Content starts

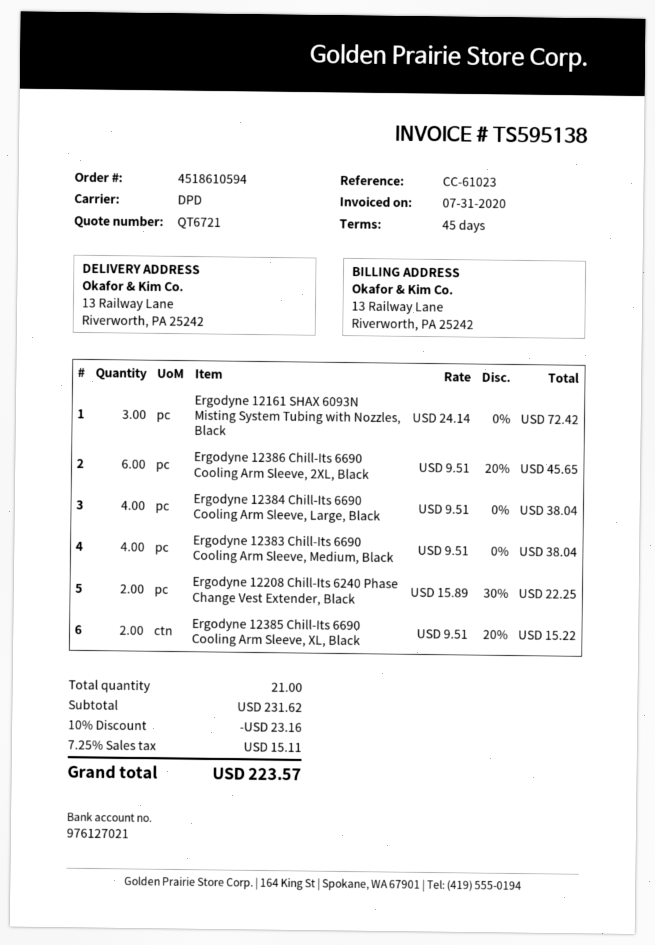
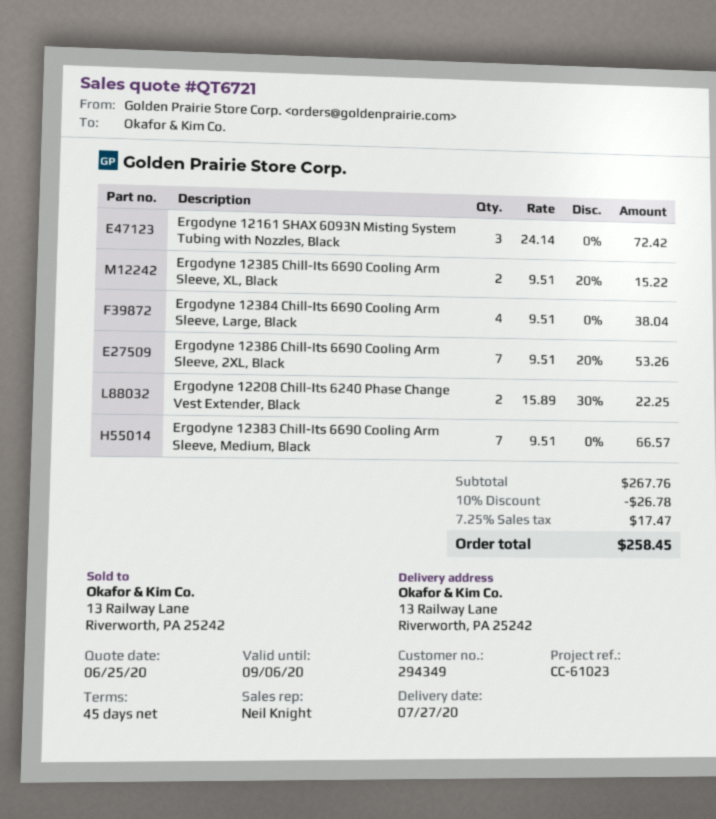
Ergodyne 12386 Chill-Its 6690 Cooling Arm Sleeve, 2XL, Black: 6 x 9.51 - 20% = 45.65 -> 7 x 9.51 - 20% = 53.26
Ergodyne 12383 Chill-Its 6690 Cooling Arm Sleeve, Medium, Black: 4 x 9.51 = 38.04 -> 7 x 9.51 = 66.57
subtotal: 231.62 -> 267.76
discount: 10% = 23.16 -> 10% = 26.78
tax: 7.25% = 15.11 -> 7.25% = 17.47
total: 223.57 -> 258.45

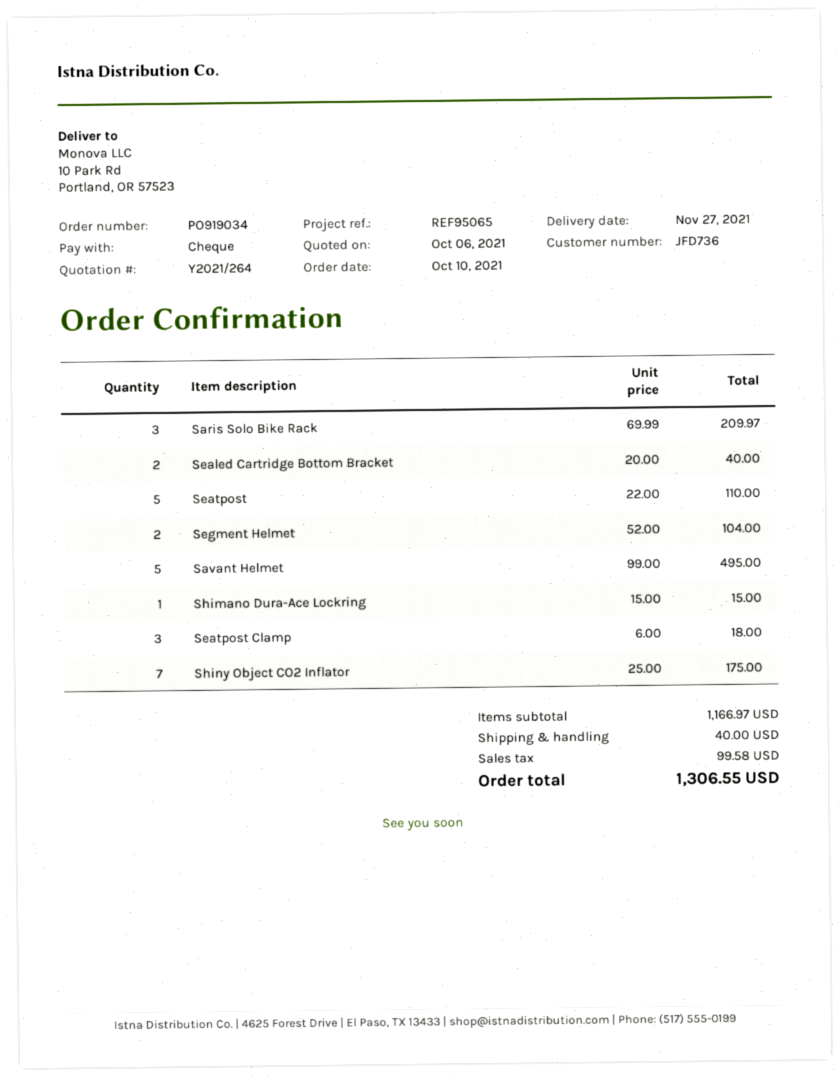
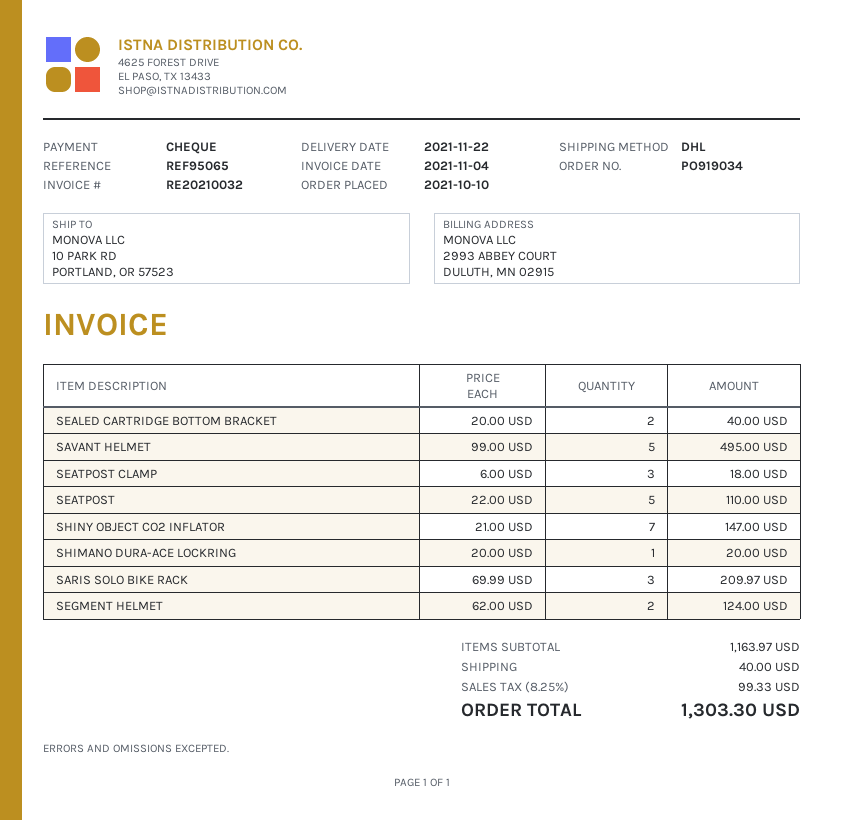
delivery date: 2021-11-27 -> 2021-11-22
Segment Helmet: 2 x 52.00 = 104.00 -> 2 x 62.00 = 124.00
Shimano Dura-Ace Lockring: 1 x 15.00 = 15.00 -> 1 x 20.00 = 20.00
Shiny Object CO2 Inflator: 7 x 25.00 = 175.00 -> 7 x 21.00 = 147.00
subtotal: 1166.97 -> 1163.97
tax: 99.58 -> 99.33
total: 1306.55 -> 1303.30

Content ends

» **PROBLEM DETAILS**
What is the number of lines in the records that include the word "Black"? Answer with that number only.

» **RESULT FOR THIS EXERCISE**
2